#### Available data ####
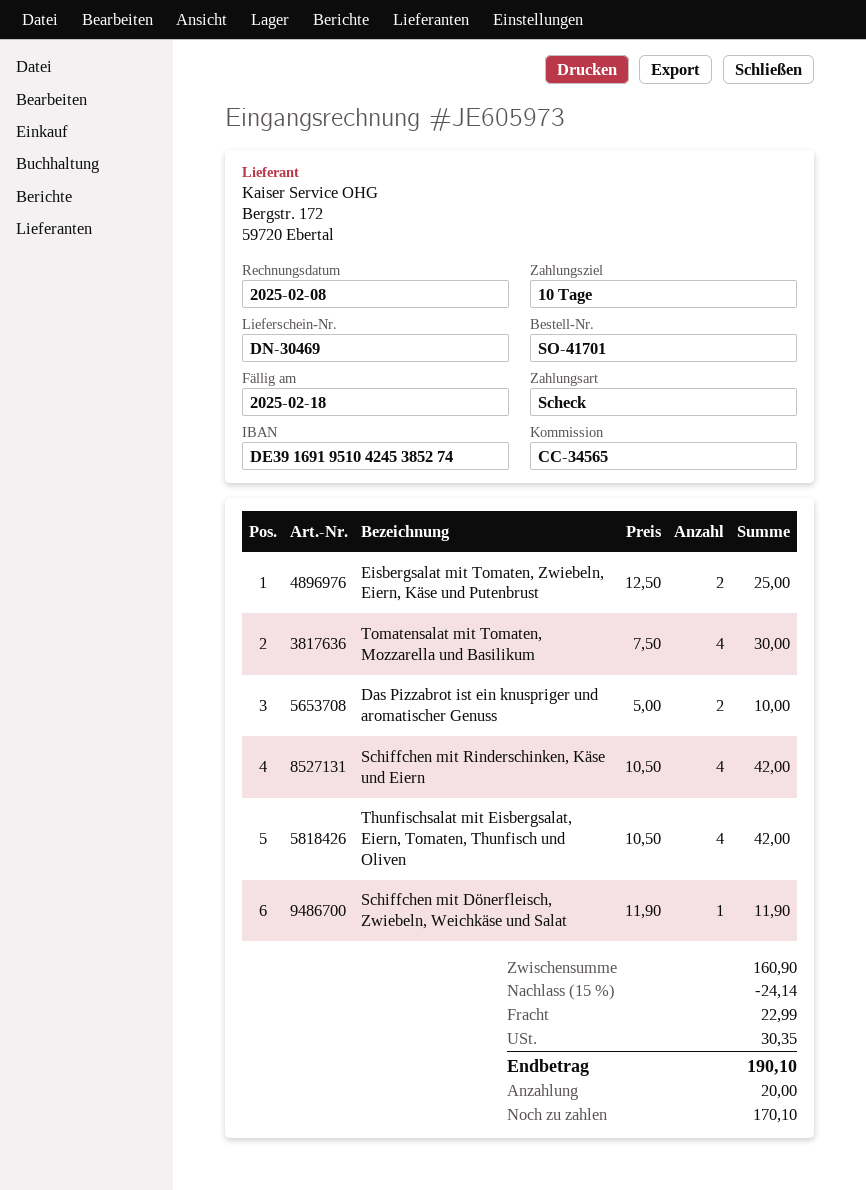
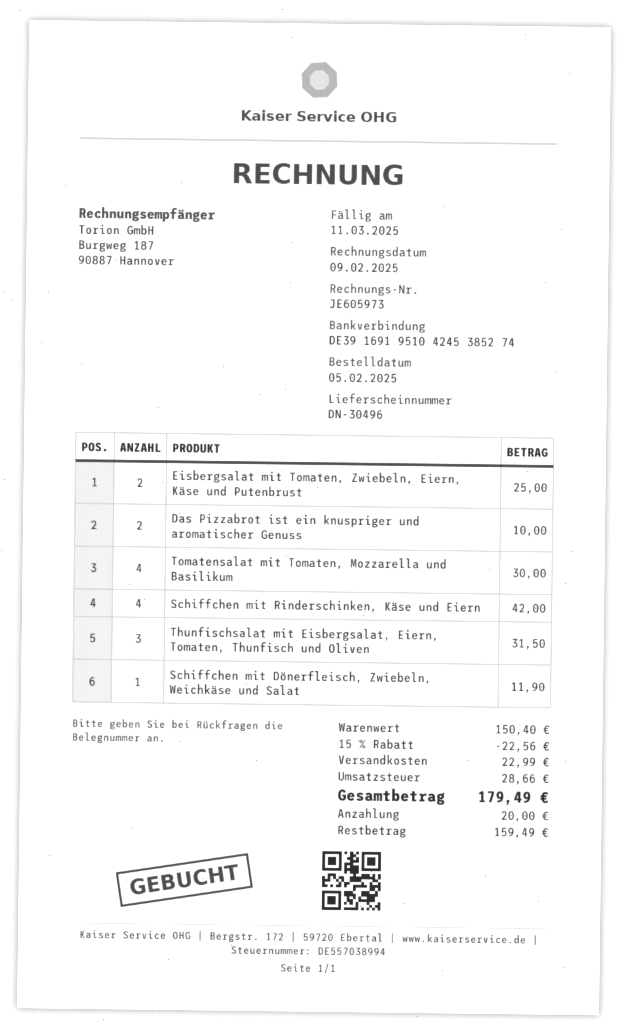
delivery note number: DN-30469 -> DN-30496
invoice date: 2025-02-08 -> 2025-02-09
due date: 2025-02-18 -> 2025-03-11
Thunfischsalat mit Eisbergsalat, Eiern, Tomaten, Thunfisch und Oliven: 4 for 42.00 -> 3 for 31.50
subtotal: 160.90 -> 150.40
discount: 15% = 24.14 -> 15% = 22.56
tax: 30.35 -> 28.66
total: 190.10 -> 179.49
balance: 170.10 -> 159.49

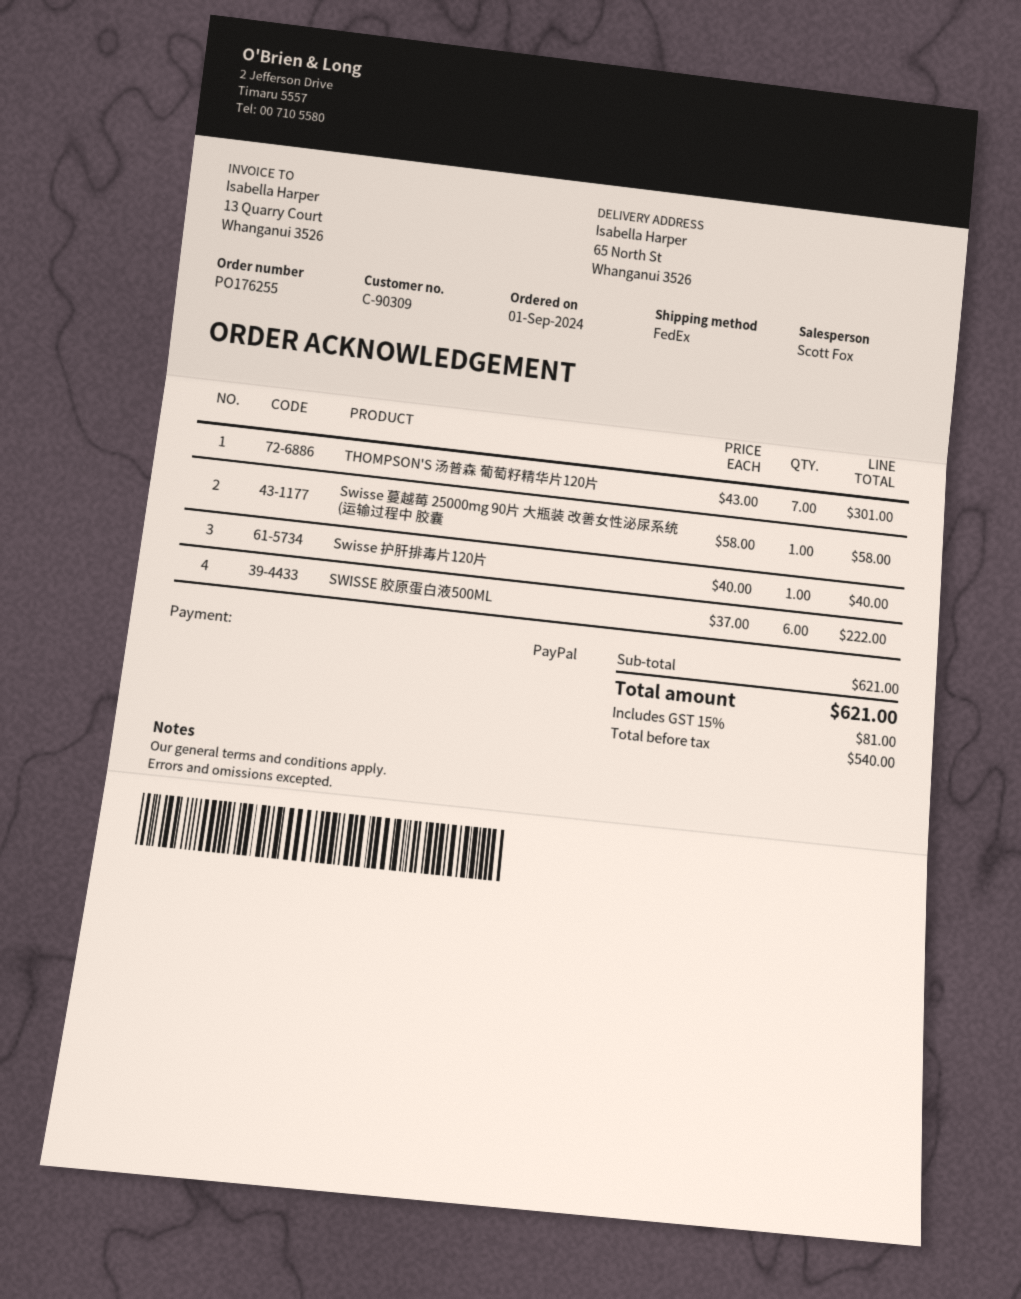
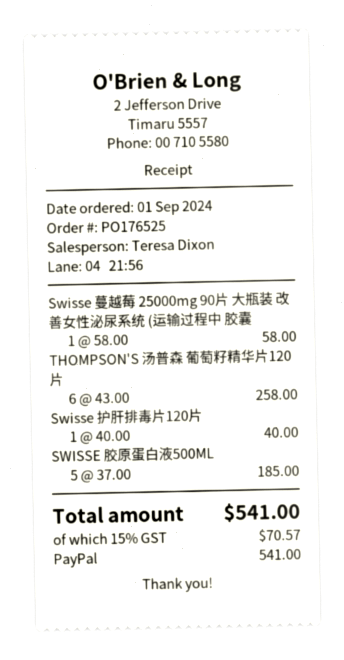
order number: PO176255 -> PO176525
sales rep: Scott Fox -> Teresa Dixon
THOMPSON'S 汤普森 葡萄籽精华片120片: 7 x 43.00 = 301.00 -> 6 x 43.00 = 258.00
SWISSE 胶原蛋白液500ML: 6 x 37.00 = 222.00 -> 5 x 37.00 = 185.00
tax: 15% = 81.00 -> 15% = 70.57
total: 621.00 -> 541.00

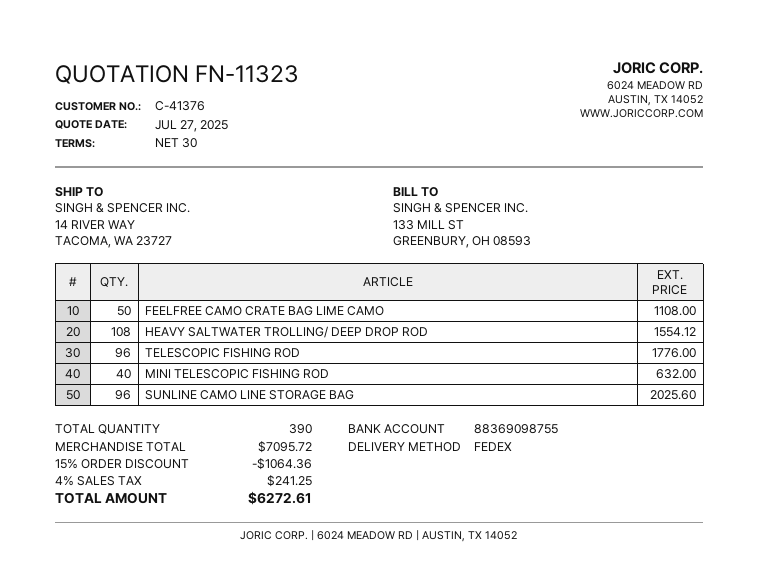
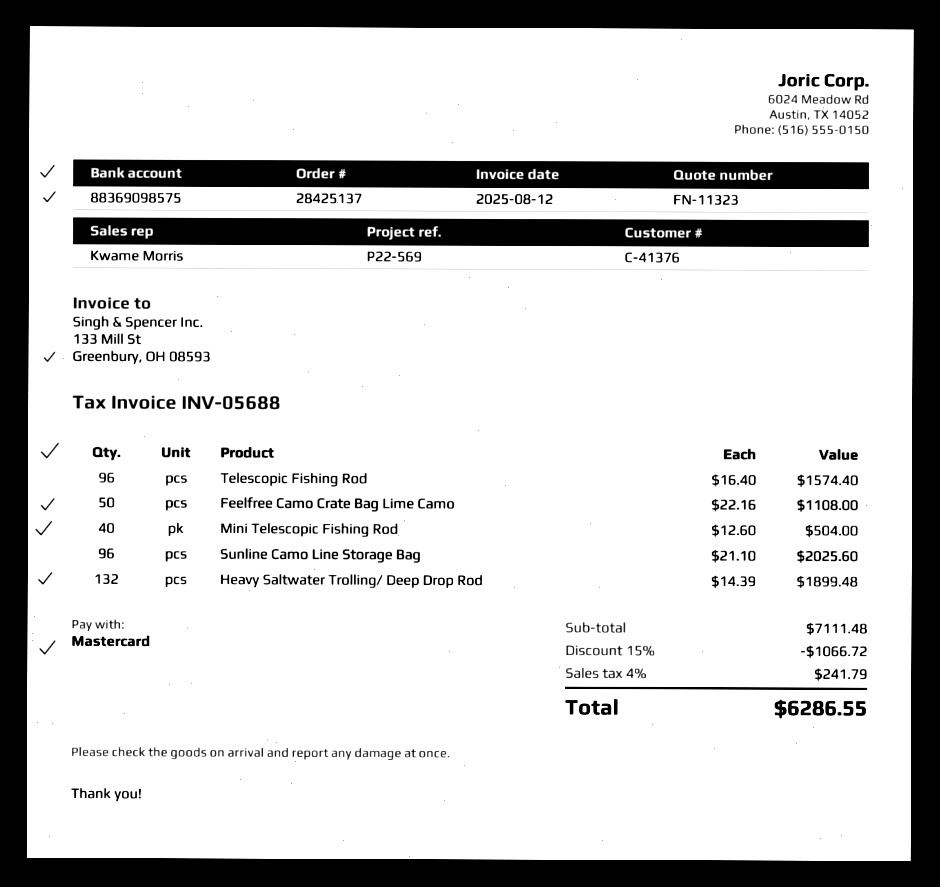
bank account: 88369098755 -> 88369098575
HEAVY SALTWATER TROLLING/ DEEP DROP ROD: 108 for 1554.12 -> 132 for 1899.48
TELESCOPIC FISHING ROD: 96 for 1776.00 -> 96 for 1574.40
MINI TELESCOPIC FISHING ROD: 40 for 632.00 -> 40 for 504.00
subtotal: 7095.72 -> 7111.48
discount: 15% = 1064.36 -> 15% = 1066.72
tax: 4% = 241.25 -> 4% = 241.79
total: 6272.61 -> 6286.55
####
**Problem to work on**
Your answer should be a single number: how many lines of the material contain the word "TELESCOPIC".

**Written answer**
2